Insights

December 18, 2023

Weekly EconMinute—Deadweight loss of…Christmas?

In this week’s EconMinute, we’re talking about the inefficiency or “deadweight loss” of Christmas.

Economists might be the Grinch that stole Christmas—or wanted to—and here’s why.

While many hurry to buy something for everyone on their list before Christmas, economists shrug their shoulders over the inefficiency or “deadweight loss” of gift-giving.

The idea is pretty simple: when you buy a gift for someone, you guess as to what they would want most with the money you spend. Often, however, the value of the gift to the receiver is less than the cost of the gift (especially if you don’t know the individual well). This difference is called deadweight loss.  

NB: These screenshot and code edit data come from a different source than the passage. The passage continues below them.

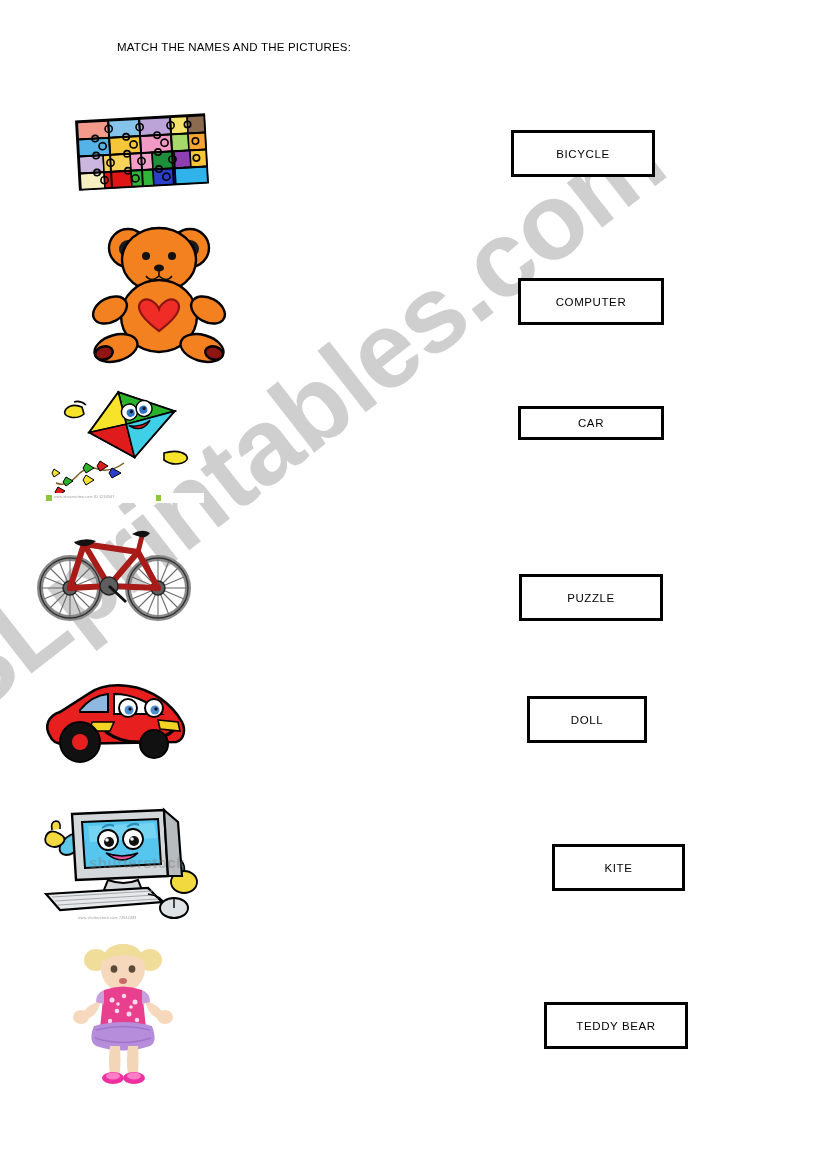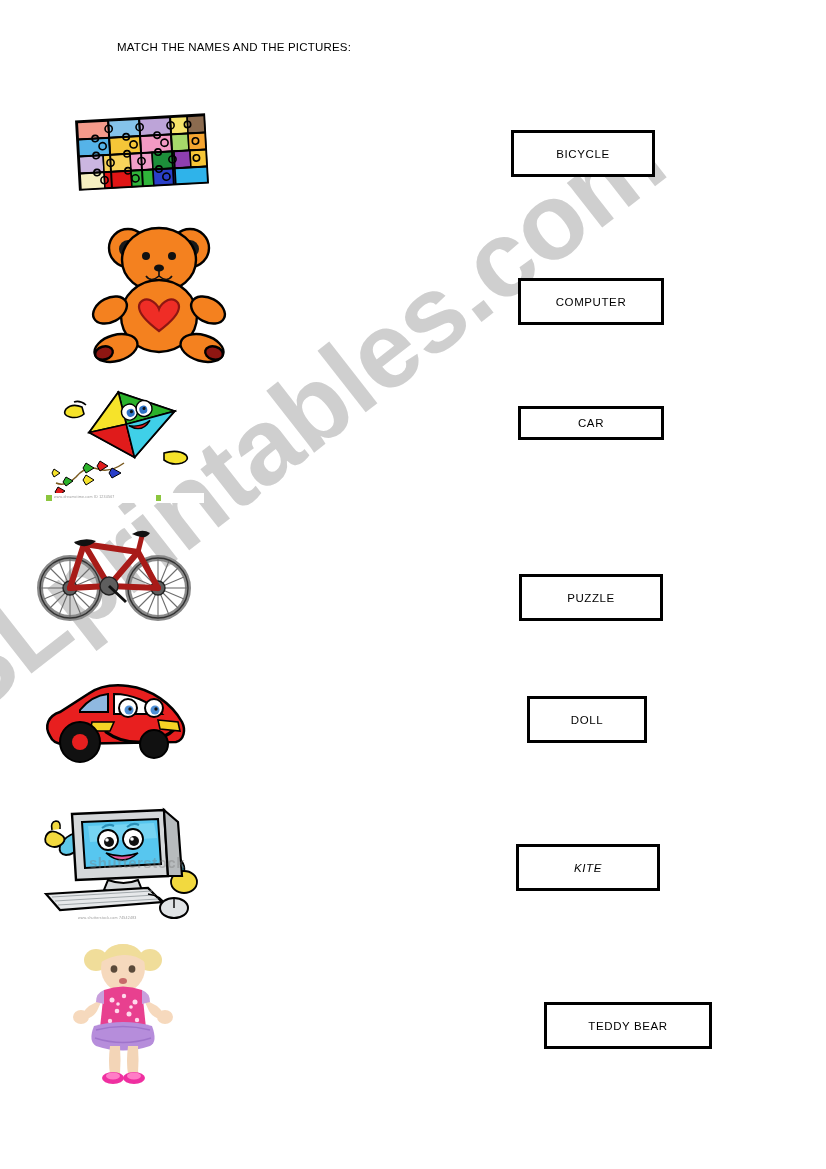--- a/index.html
+++ b/index.html
@@ -418,7 +418,7 @@
       <div class="word-box" style="left: 527px; top: 696px; width: 120px; height: 47px; border-color: rgb(0, 0, 0);">
         <span>DOLL</span>
       </div>
-      <div class="word-box" style="left: 516px; top: 844px; width: 144px; height: 47px; border-color: rgb(0, 0, 0); font-style: italic;">
+      <div class="word-box" style="left: 552px; top: 844px; width: 133px; height: 47px; border-color: rgb(0, 0, 0);">
         <span>KITE</span>
       </div>
       <div class="word-box" style="left: 544px; top: 1002px; width: 168px; height: 47px; border-color: rgb(0, 0, 0);">

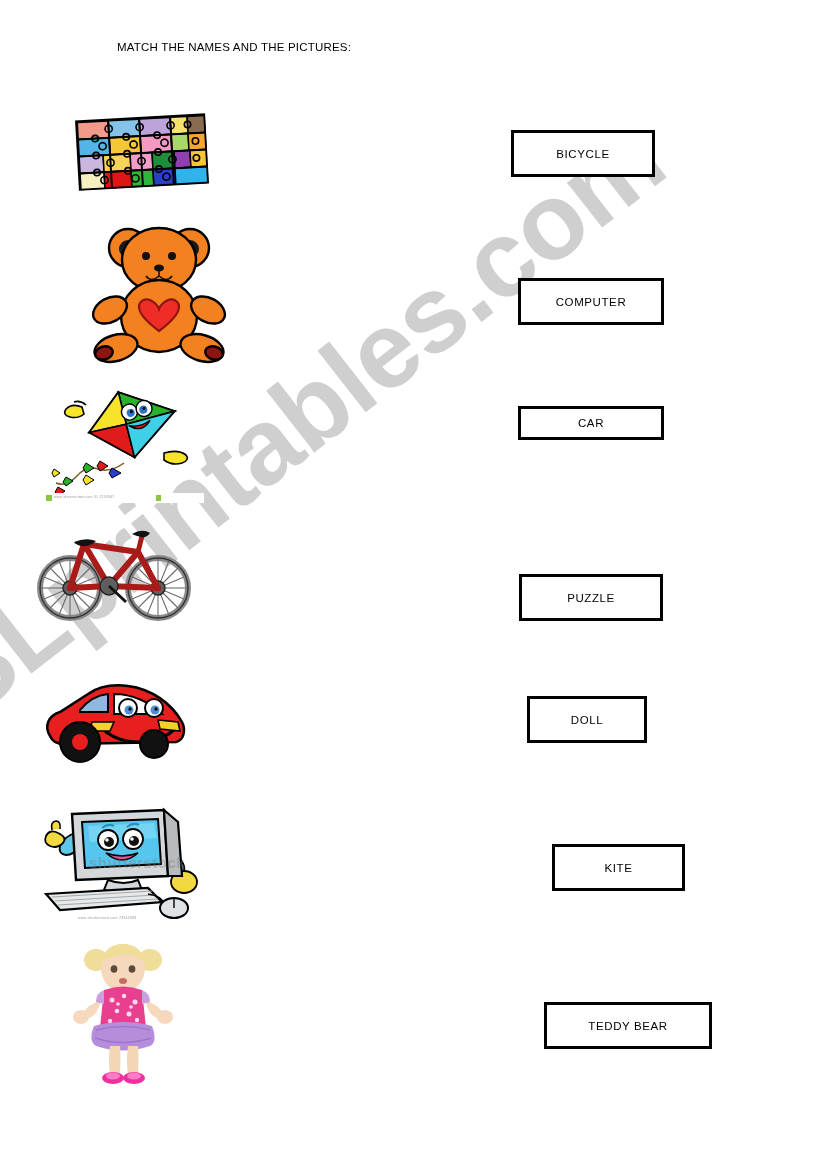--- a/index.html
+++ b/index.html
@@ -421,7 +421,7 @@
       <div class="word-box" style="left: 552px; top: 844px; width: 133px; height: 47px; border-color: rgb(0, 0, 0);">
         <span>KITE</span>
       </div>
-      <div class="word-box" style="left: 544px; top: 1002px; width: 168px; height: 47px; border-color: rgb(0, 0, 0);">
+      <div class="word-box" style="left: 544px; top: 1002px; width: 144px; height: 47px; border-color: rgb(0, 0, 0);">
         <span>TEDDY BEAR</span>
       </div>
     </div>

According to research from the U.S., gifts are valued, on average, at 90% of their purchase price, meaning deadweight loss is about 10%. Assuming the same holds true in Canada, we can estimate the amount of deadweight loss this Christmas season will create in the Great White North.

Here is what we found:

  • This year Canadians (18 and over) are expected to spend an average of $645 on holiday gifts, marking a 10% increase from 2022 ($589).
  • Assuming recipients value gifts at 90% of their actual cost, deadweight loss will total about $65 per person (up from $59 last year).  
  • This means a staggering $2 billion will be “lost” in the process of gift-giving.

So, what’s the solution? Technically speaking, gifting cash would be better: instead of the $100 cheeseboard, the giver could spend less, and the receiver could buy what they value most.

That said, economists are occasionally known to be wrong. Even we wouldn’t recommend a cash gift to your children or partner. From personal experience, it doesn’t go over too well.